Below are entries. Give back exactly the lines from the one containing "row order: none -> D1 ascending" through the one containing "row order: D1 ascending -> D ascending", inclusive, without the pictures.

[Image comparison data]
....................
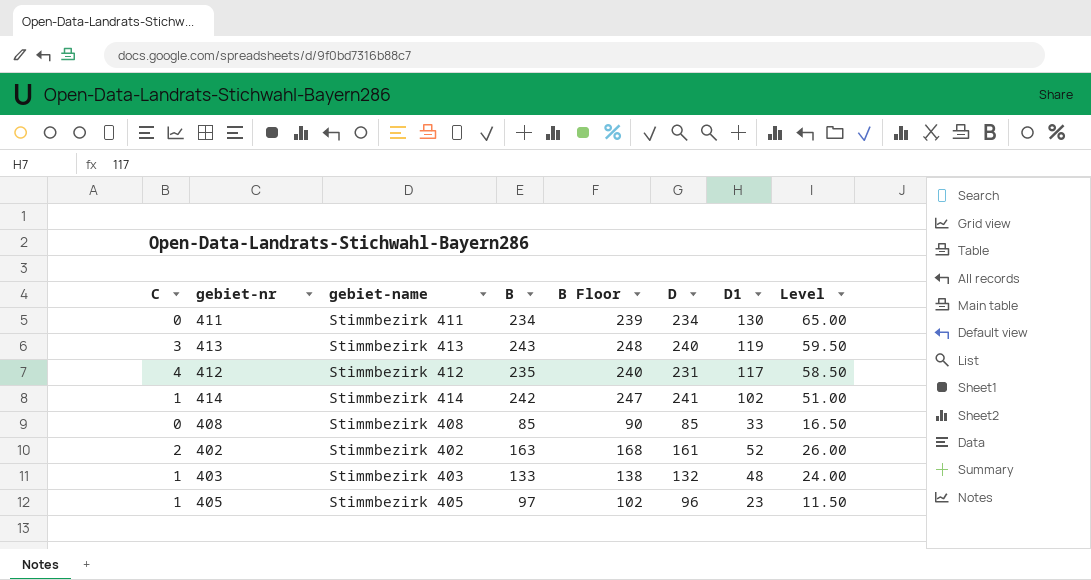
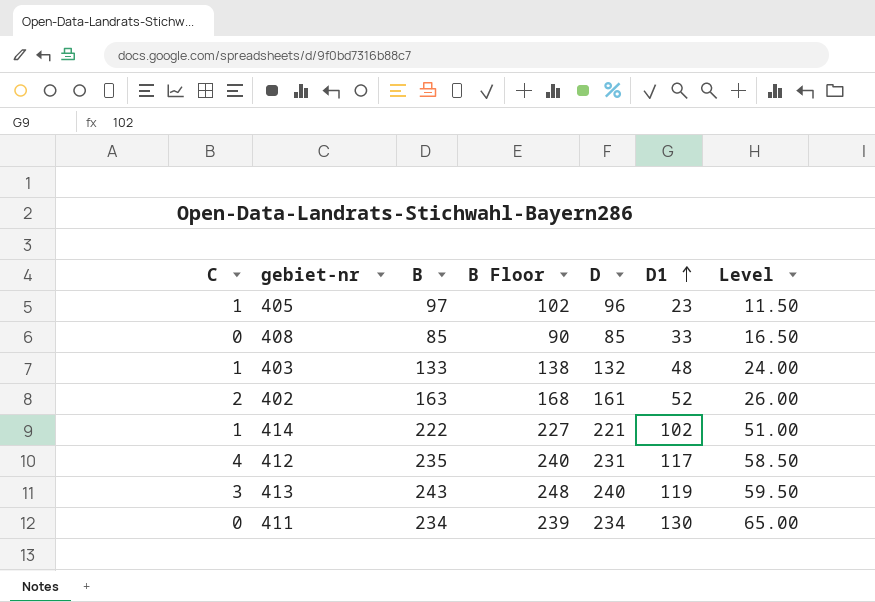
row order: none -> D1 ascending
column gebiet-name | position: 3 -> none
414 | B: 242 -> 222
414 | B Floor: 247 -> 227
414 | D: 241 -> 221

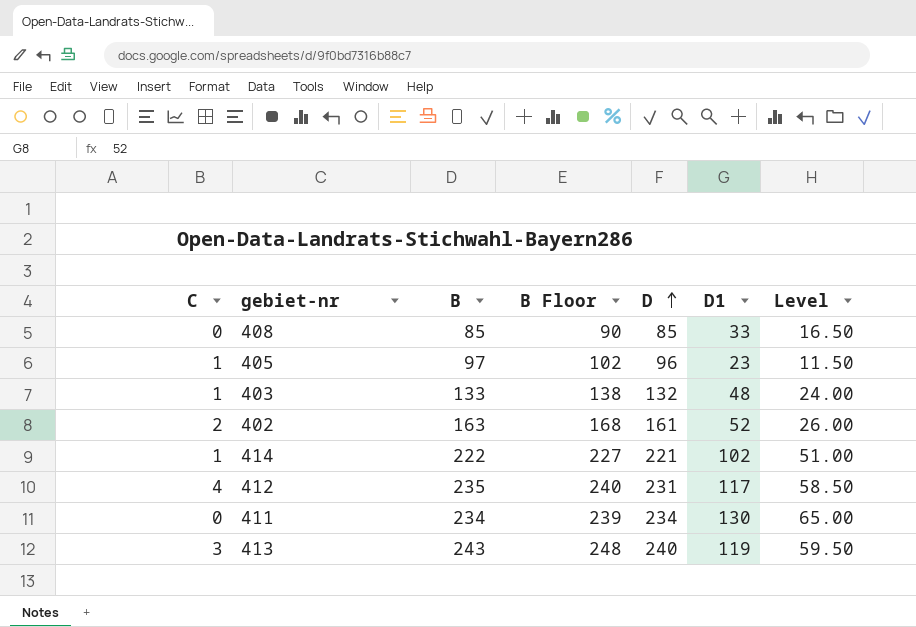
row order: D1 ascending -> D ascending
....................
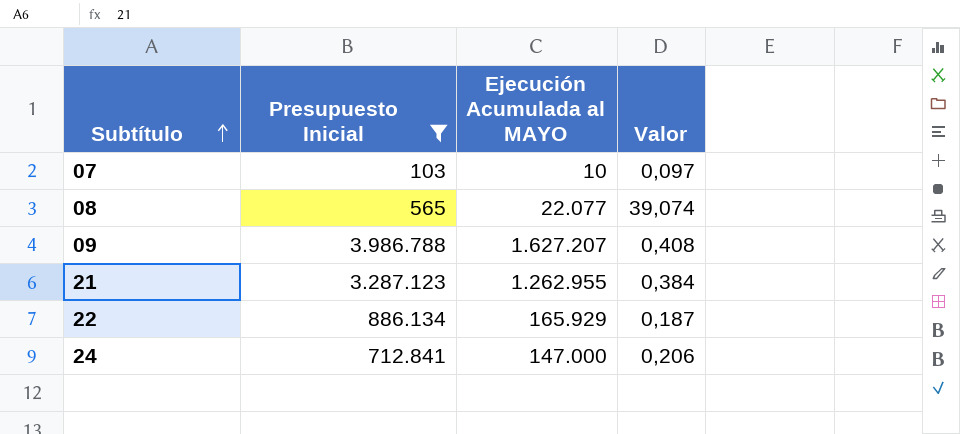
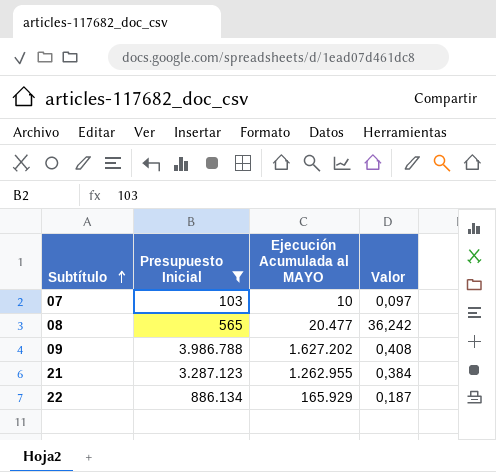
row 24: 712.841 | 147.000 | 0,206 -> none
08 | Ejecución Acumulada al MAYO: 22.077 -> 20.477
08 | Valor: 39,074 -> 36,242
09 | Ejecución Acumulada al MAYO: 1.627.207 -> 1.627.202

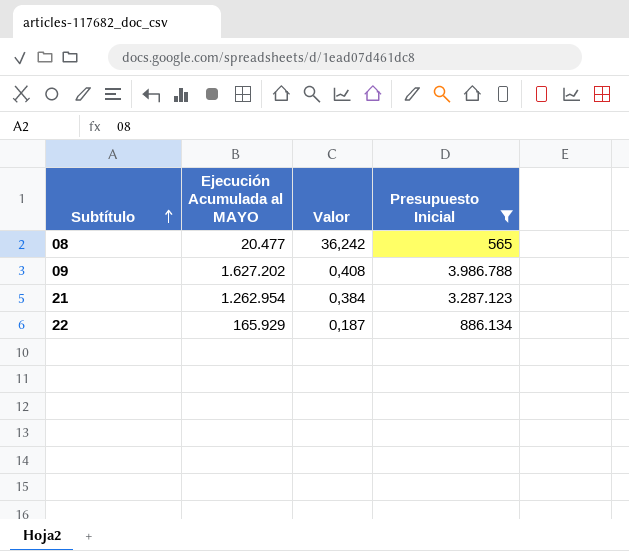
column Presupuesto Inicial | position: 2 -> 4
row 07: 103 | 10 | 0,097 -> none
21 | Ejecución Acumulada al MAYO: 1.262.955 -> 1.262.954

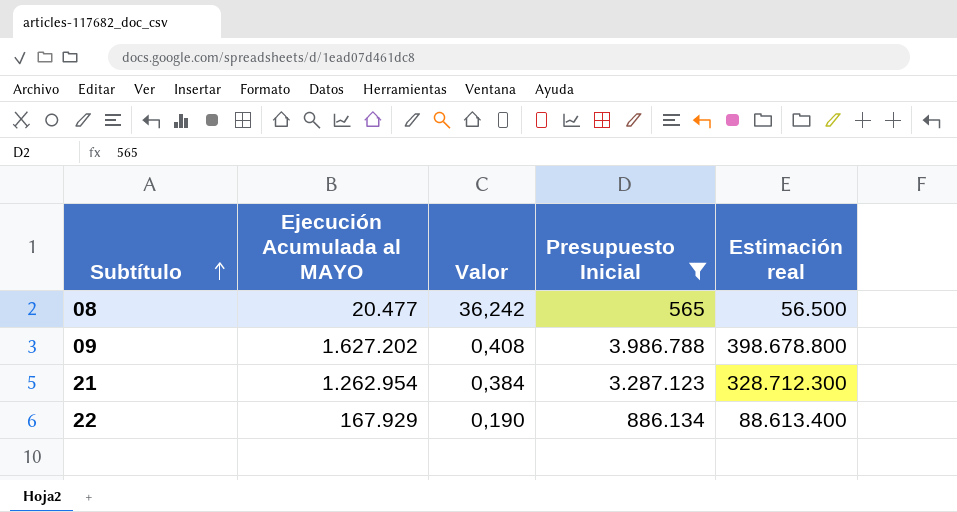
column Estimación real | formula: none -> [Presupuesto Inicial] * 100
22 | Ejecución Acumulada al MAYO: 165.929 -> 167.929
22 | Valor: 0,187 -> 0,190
....................
» ANSWER SECTION:
row order: none -> D1 ascending
column gebiet-name | position: 3 -> none
414 | B: 242 -> 222
414 | B Floor: 247 -> 227
414 | D: 241 -> 221

row order: D1 ascending -> D ascending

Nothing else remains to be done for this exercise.